NEW YORK(GenomeWeb) – Integrated Diagnostics this week presented results from a second clinical validation study of its Xpresys Lung cancer test.
Published this month in the Journal of Thoracic Oncology, the study, which looked at 141 blood samples from patients 40 years or older with lung nodules ranging between eight and 30 mm in diameter, found that the test could identify benign lesions in lung cancer patients with a negative predictive value of between 84 percent and 98 percent.
Additionally, the study confirmed previous findings that the test classifier worked independent of patient age, smoking history, nodule size, or chronic obstructive pulmonary disease diagnosis, making it an independent complement to these traditional risk factors assessments.
The study follows an initial validation study the company published in Science Translational Medicine in 2013, weeks before commercial launch of the test. That study looked at 104 samples from four sites, finding that the test could identify benign lesions with NPV of 90 percent.
Xpresys is intended to aid doctors in identifying lung nodules detected via CT scans as likely benign. The test uses multiple-reaction monitoring mass spec to quantify the levels of 11 proteins in patient blood samples.
In addition to the two validation studies, Indi is currently undertaking two prospective clinical studies that are aimed at further characterizing the test as well as establishing clinical utility, CEO Al Luderer told GenomeWeb.
The first of these two trials has been completed and is being used as the basis of the company's application to the Centers for Medicare & Medicaid Services for coverage of the test, Luderer said.
That trial looked at more than 400 patients with suspicious nodules who physicians advanced to surgery.
The second trial is looking at roughly 700 patients, and, Luderer said, "will likely become an important reference for what actually happens with management of these nodules and how our technology will help manage a better outcome."
The rationale for Xpresys is that, by identifying nodules that are likely benign, physicians can more comfortably put patients on a regimen of watchful waiting.
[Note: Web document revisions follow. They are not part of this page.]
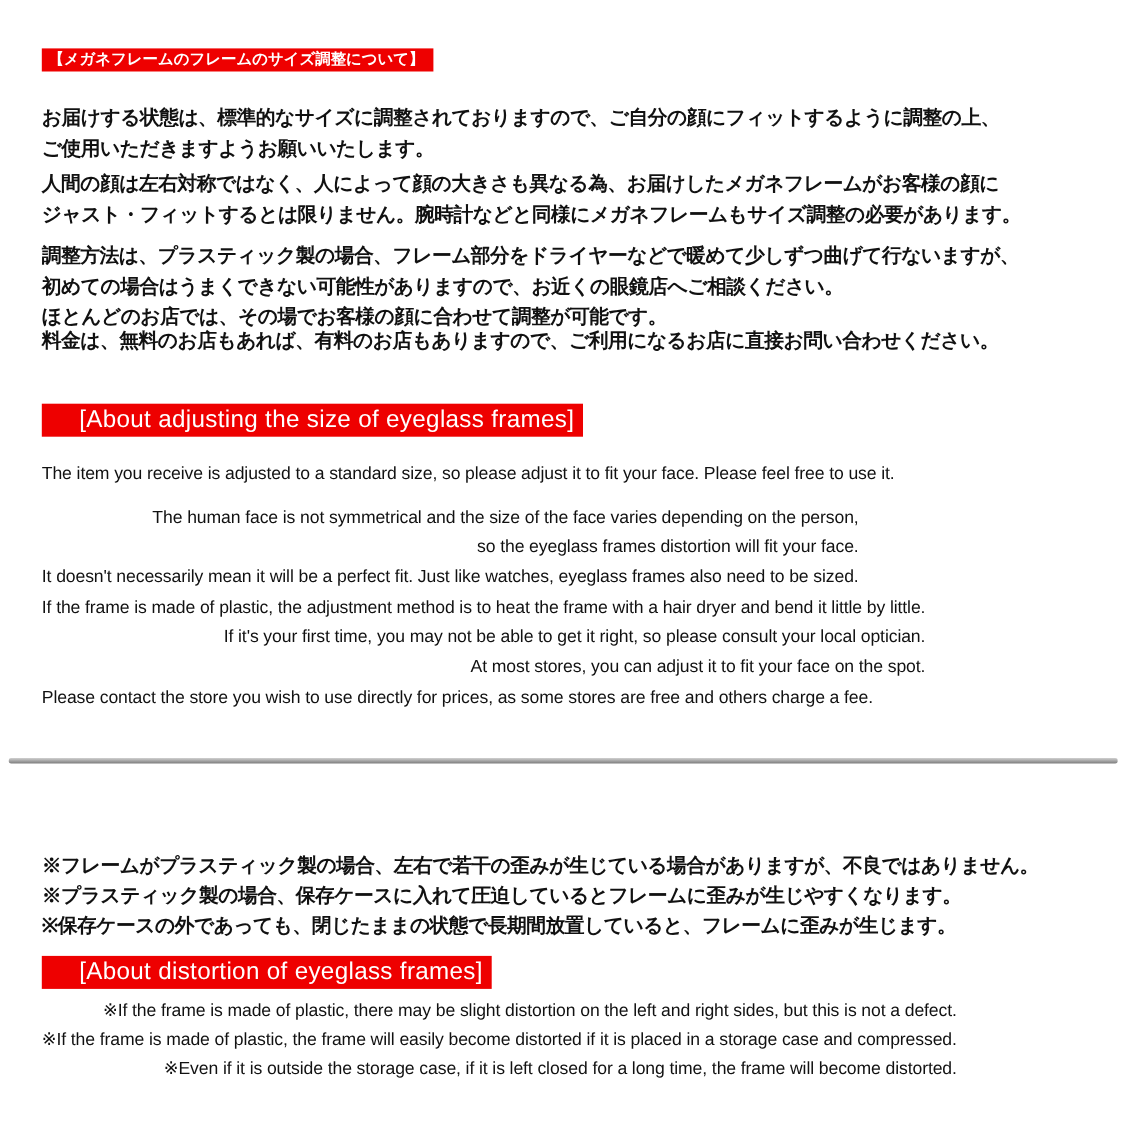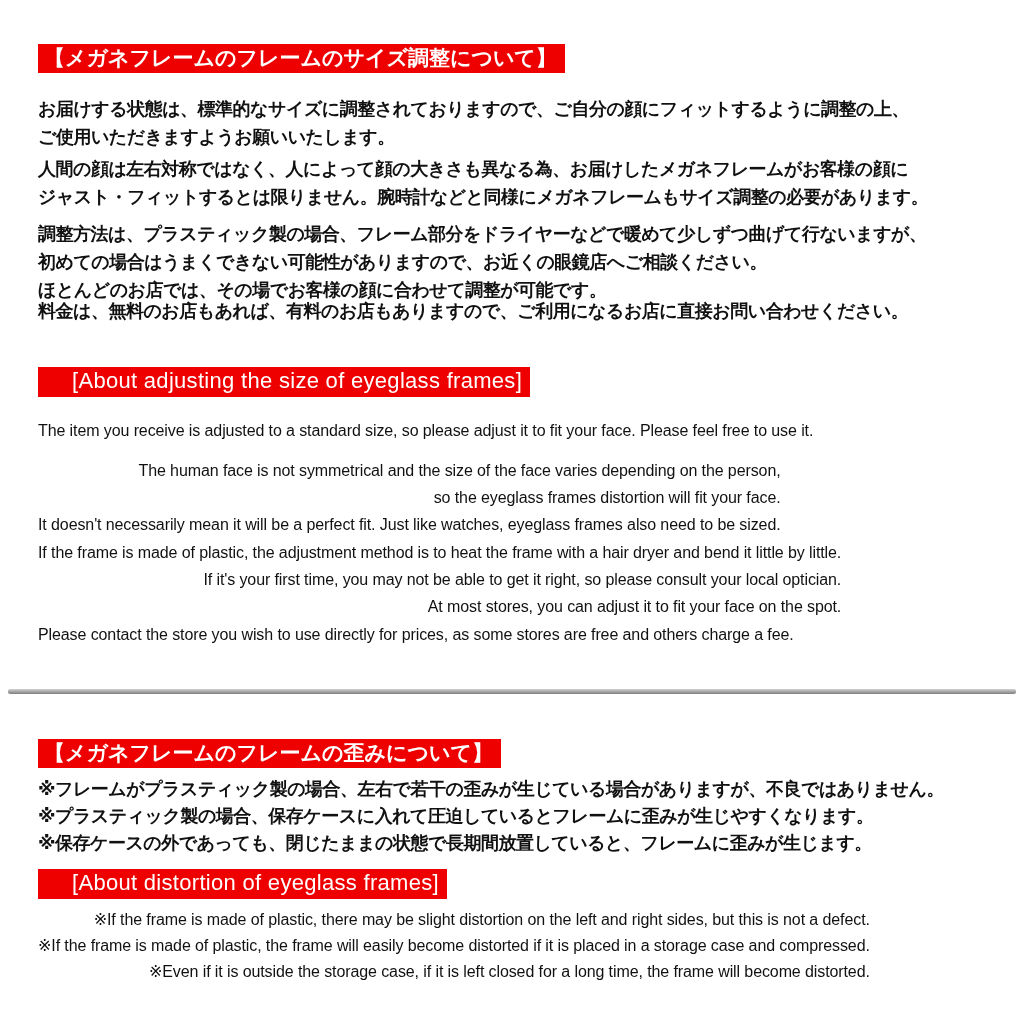--- a/index.html
+++ b/index.html
@@ -20,7 +20,7 @@
     white-space: nowrap;
     line-height: 1.1;
   }
-  .red-bar.jp { font-size: 21px; font-weight: bold; letter-spacing: 0px; }
+  .red-bar.jp { font-size: 14px; font-weight: bold; letter-spacing: 0px; }
   .red-bar.en { font-size: 22px; font-weight: 500; letter-spacing: 0.3px; padding-left: 34px; }
 
   .jp-text {

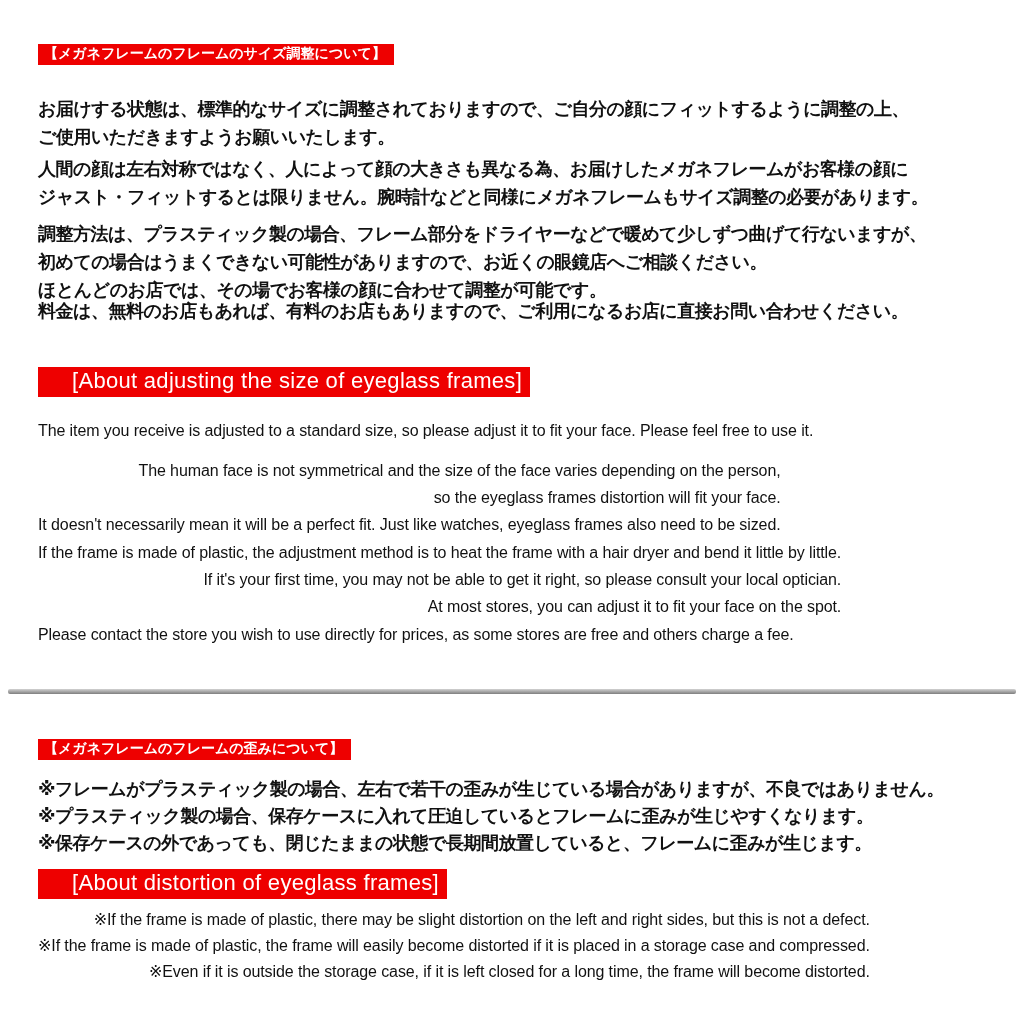--- a/index.html
+++ b/index.html
@@ -31,6 +31,7 @@
     letter-spacing: -0.5px;
     white-space: pre-line;
     color: var(--ink);
+    font-family: Liberation Mono, monospace;
   }
   .en-text {
     margin: 0;

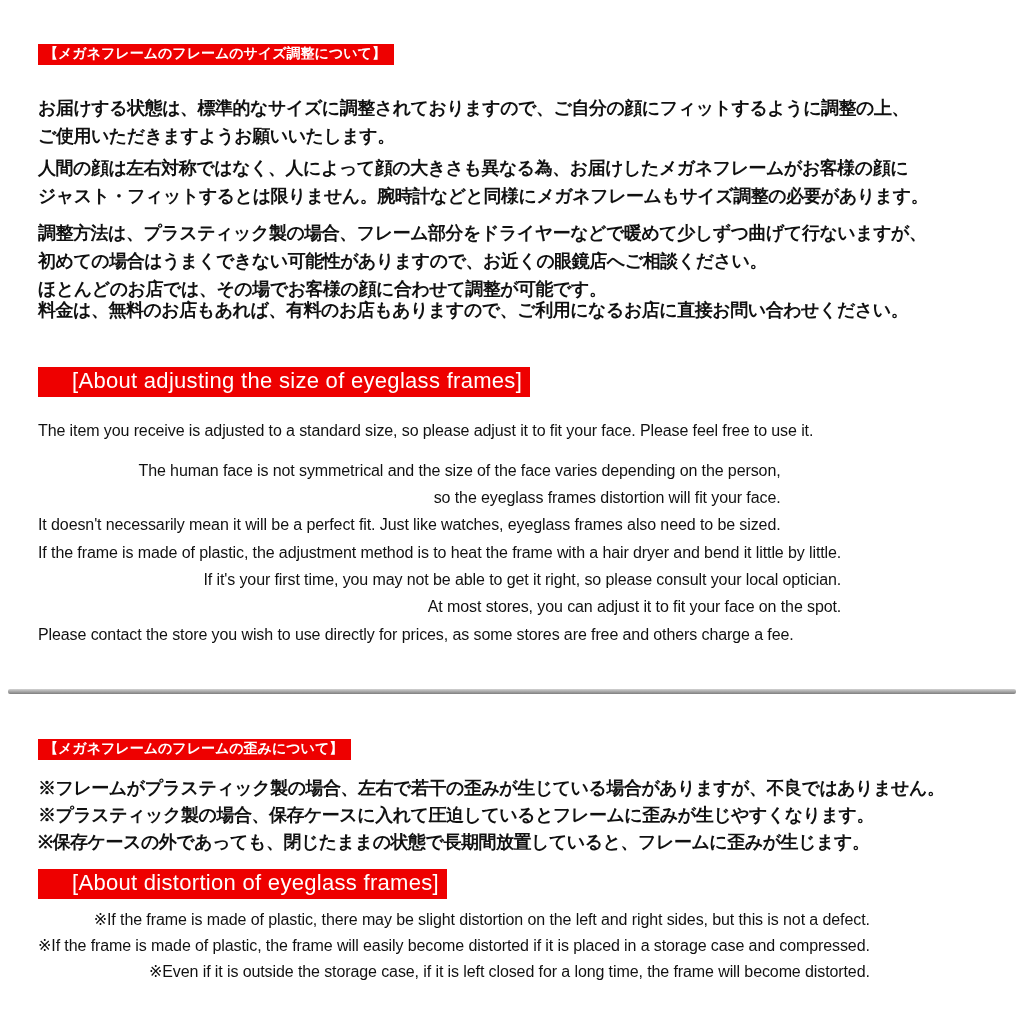--- a/index.html
+++ b/index.html
@@ -93,9 +93,6 @@
 
   <div class="divider" style="top:689px"></div>
 
-  <div class="abs" style="top:739px">
-    <span class="red-bar jp">【メガネフレームのフレームの歪みについて】</span>
-  </div>
 
   <p class="abs jp-text" style="top:776px; line-height:27px">※フレームがプラスティック製の場合、左右で若干の歪みが生じている場合がありますが、不良ではありません。
 ※プラスティック製の場合、保存ケースに入れて圧迫しているとフレームに歪みが生じやすくなります。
A non-invasive test like Xpresys is desirable due to the expense and significant risks of the invasive procedures currently used for determining lung cancer status, like fine needle aspiration and thoracotomies.
Indi has hit significant milestones since launching Xpresys in 2013, particular on the reimbursement side of things, where the company this fall announced it had secured more than 200 million covered lives for the test.
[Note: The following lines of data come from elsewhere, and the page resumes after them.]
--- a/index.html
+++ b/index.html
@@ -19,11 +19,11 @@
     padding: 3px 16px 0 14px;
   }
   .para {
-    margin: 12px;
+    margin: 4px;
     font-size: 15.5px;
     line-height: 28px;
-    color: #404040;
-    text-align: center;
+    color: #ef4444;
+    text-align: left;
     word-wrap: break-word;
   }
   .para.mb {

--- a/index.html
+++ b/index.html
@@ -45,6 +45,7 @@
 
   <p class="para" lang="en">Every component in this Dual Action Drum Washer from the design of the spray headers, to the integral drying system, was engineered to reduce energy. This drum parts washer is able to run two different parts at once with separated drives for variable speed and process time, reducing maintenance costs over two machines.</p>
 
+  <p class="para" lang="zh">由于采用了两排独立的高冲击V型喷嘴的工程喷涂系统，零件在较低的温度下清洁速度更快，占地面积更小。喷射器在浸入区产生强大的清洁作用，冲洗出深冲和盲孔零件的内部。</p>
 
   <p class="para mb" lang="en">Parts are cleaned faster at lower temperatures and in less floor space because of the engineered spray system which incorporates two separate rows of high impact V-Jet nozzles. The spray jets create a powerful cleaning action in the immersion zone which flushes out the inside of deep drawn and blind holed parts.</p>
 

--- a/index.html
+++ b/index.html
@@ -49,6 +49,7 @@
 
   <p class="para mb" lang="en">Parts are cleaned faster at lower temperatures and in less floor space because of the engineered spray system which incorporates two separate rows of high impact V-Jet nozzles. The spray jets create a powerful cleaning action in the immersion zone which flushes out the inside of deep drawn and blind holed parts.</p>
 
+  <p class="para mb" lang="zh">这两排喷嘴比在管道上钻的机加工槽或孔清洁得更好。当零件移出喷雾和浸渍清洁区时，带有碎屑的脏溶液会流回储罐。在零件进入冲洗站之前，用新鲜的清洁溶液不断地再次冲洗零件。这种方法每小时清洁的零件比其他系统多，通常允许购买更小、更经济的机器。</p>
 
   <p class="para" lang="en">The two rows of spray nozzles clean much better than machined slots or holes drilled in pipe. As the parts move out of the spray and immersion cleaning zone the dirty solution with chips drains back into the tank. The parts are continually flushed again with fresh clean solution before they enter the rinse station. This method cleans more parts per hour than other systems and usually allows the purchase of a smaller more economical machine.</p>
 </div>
However, Luderer said this week that the company faced a challenge in getting physicians comfortable with the probabilistic nature of the test.
"I have to admit that providing a test that gives a probabilistic value is still kind of a new thing for docs," he said. "It has been interesting to give them a mathematical number that says, 'you're most likely benign.'"
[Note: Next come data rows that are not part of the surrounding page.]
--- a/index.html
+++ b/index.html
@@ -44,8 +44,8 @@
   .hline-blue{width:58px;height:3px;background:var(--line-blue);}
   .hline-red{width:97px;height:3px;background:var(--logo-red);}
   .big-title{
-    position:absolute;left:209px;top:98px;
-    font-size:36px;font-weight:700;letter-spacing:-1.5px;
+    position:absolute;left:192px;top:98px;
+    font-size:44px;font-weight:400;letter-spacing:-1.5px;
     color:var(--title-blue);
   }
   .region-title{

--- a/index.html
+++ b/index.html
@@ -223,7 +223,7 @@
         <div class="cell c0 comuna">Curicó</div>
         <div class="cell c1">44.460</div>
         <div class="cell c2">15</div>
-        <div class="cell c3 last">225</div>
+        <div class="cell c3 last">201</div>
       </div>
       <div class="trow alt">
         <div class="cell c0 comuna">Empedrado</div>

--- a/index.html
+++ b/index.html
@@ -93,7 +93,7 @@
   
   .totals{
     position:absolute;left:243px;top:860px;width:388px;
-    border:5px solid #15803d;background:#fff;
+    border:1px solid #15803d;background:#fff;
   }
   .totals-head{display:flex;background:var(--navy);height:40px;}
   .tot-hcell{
This reflects comments made at the time of the test's launch by some physicians who indicated that doctors might be uncomfortable relying on a test that left even a small amount of doubt as to whether a lesion was benign.
For instance, Howard West, a thoracic oncologist atSeattle's Swedish Cancer Institute, suggested that the test's low positive predictive value could, in fact, lead to higher numbers of follow-up scans and invasive procedures, rather than fewer.
Indi has been quite clear that the Xpresys test is intended only to rule out the possibility of cancer, with indeterminate or positive results not to be taken as indicating that a nodule is cancerous. "The problem is," West said, "that's not the way the world works."
"If you have somebody who has a nodule and the test comes back as anything other than negative, I think it is going to be human nature that the patient or doctors are going to potentially be far more likely to escalate the work-up and now do biopsies when they otherwise wouldn't have, or do scans more frequently than they would have," he said.
Comments from Peter Mazzone, a pulmonologist at Cleveland Clinic who was involved in collecting samples for one of Indi's clinical trials, noted as well that the test might realistically be applied only to a small proportion of the patients that technically fit within its use guidelines.
For instance, he said, he would consider ordering the test in the case of "a patient who is otherwise somewhat ill and may not do well with a biopsy."
On the other hand, "if it's a very healthy person [in] whom I don't want to miss a cancer regardless of what the blood test tells me, then I probably wouldn't order it," he said.
In total, Mazzone estimated, less than 10 percent of his patients fit the criteria under which he would consider ordering the Xpresys test.
Luderer noted this week that these were "not unusual" physician comments regarding the test. He said that he expected the two prospective trials underway would help ease such concerns.
The comments "reflect the underlying fear that there is a cancer," he said. "But for patients in this range, only one out of five have a cancer, and this group of patients get enormously overworked, and there is a lot of morbidity and mortality associated with the [conventional] decision process."
Luderer said Indi has submitted a paper to the Annals of Internal Medicine that aims to show why a test like Xpresys is needed. Still awaiting review, the paper finds that in community-based practices 35 to 50 percent of Xpresys' intended patient population who go on to surgery have a benign lesion, he said, adding that "when you go in for surgery of this type there is a mortality rate of up to 3 percent."
"So it's a matter of getting physicians comfortable with this [test], helping them understand where it is best deployed and in [which] patients," Luderer said.